Im Prinzip ging es den KEAs darum, die Standortleitung zur Rede zu stellen, wie man zukünftig auf derartige Inkompetenz und Unmenschlichkeit reagieren solle. Sollen WIR die Polizei rufen? Wenn ja, wen sollen wir anzeigen oder verklagen? Oder ist es im Sinne einer schnelleren Problemlösung sinnvoller, sich irgendwo im Jobcenter anzuketten? Angesichts einer existenziellen Notlage, aber auch angesichts der aufgebauten Drohkulisse jener Repressionsmaschinerie sind sicher noch ganz andere Formen der Eskalation vorstellbar und geradezu vorprogrammiert.

Während die ungebetenen Gäste im Büro auf ihre gemeinsame Betroffenheit hinwiesen und über das Grundsätzliche an dem Vorfall redeten, versuchte die hinzugerufene stellvertretende Standortleiterin abzulenken und die Diskussion auf den Einzelfall zu reduzieren. Die Eindringlinge blieben beharrlich und ließen sich weder vom Aufmarsch des Sicherheitspersonals, noch von Drohungen mit Polizei beeindrucken.

Na, klar wurde der betriebliche Ablauf "Hartz IV" dadurch eine Zeit lang gestört. Besser noch, wenn die beteiligten Jobcentermitarbeiter auch Inhalte der Diskussion und moralische Wertvorstellungen in Erinnerung behalten würden. Die Hoffnung scheint vage, aber stirbt ja bekanntlich zuletzt.

Fazit

Die Familie aus Griechenland erhielt einen vorläufigen Bewilligungsbescheid, aber dafür sorgte das Gericht. Ein bisschen auch die KEAs, das Jobcenter sorgte nicht dafür!

Jede involvierte Person des Jobcenters hätte angesichts der Umstände umgehend(!) "vorbehaltlich einer abschließenden Klärung" auf die Notlage der Familie reagieren können und müssen. Nichts anderes wurde vom Sozialgericht angeordnet. Damit - liebe Jobcentermitarbeiter - ist bewiesen, dass diese Möglichkeit der Soforthilfe rechtlich zulässig und kein Straftatbestand ist.

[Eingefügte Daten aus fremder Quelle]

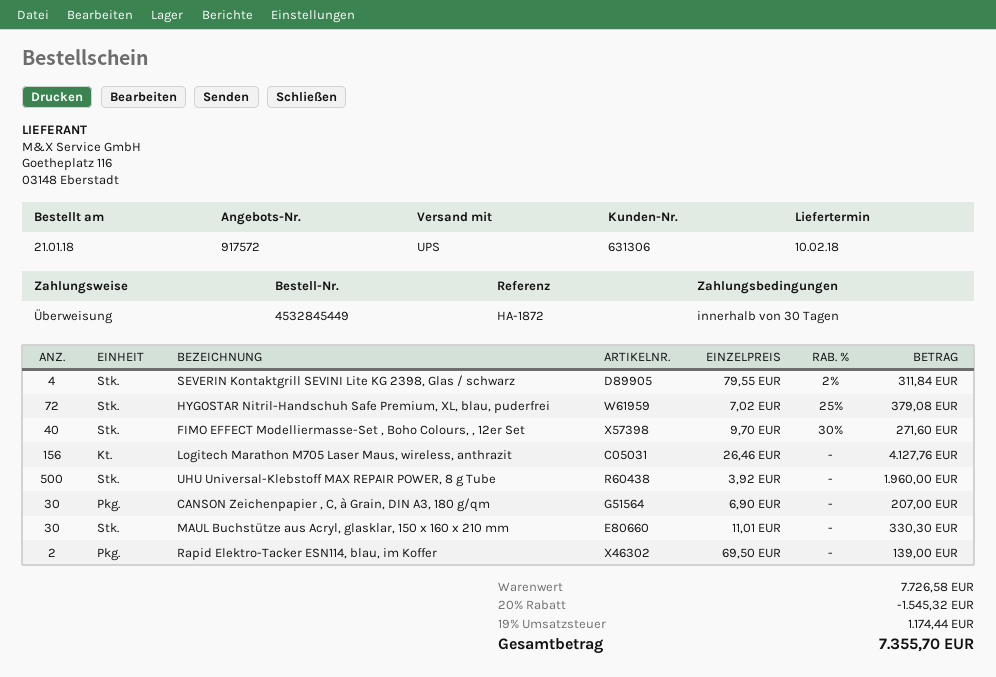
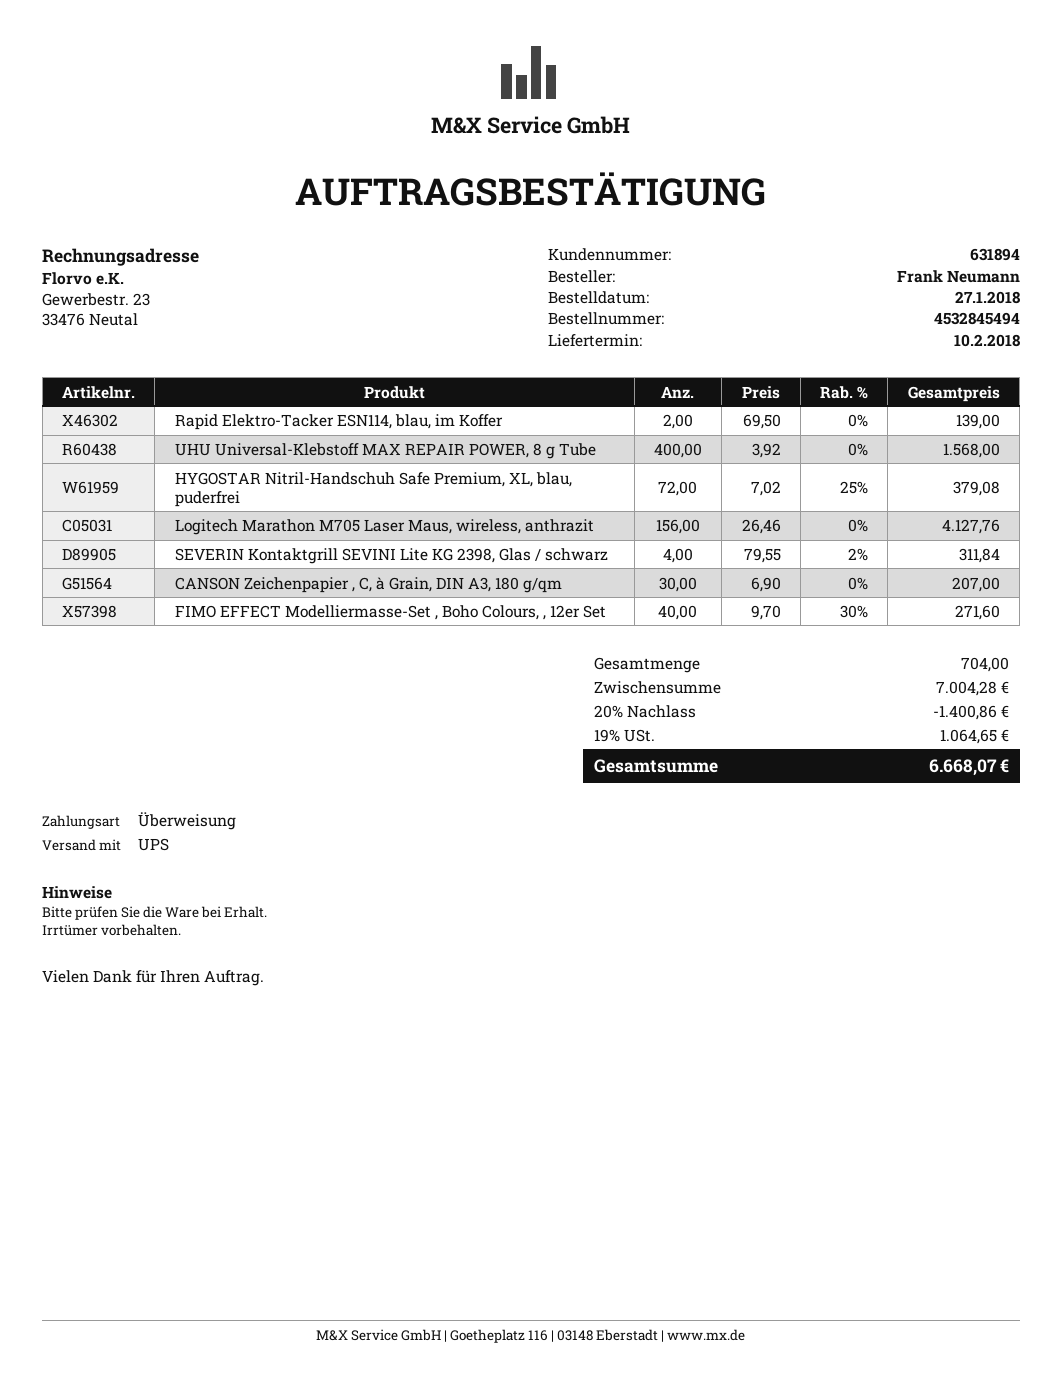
order number: 4532845449 -> 4532845494
order date: 2018-01-21 -> 2018-01-27
customer number: 631306 -> 631894
UHU Universal-Klebstoff MAX REPAIR POWER, 8 g Tube: 500 x 3.92 = 1960.00 -> 400 x 3.92 = 1568.00
MAUL Buchstütze aus Acryl, glasklar, 150 x 160 x 210 mm: 30 x 11.01 = 330.30 -> none
subtotal: 7726.58 -> 7004.28
discount: 20% = 1545.32 -> 20% = 1400.86
tax: 19% = 1174.44 -> 19% = 1064.65
total: 7355.70 -> 6668.07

Die KEAs gehen nicht davon aus, dass sich dadurch im Jobcenter Köln die Praxis der vorschnellen Abweisung hilfesuchender Menschen in der Eingangszone ändern wird. Und sie weisen darauf hin, dass es mehrheitlich und systematisch Betroffene mit Migrationshintergrund bzw. mit unzureichenden Deutschkenntnissen treffen wird. Das Jobcenter wird es wieder tun. Die KEAs auch!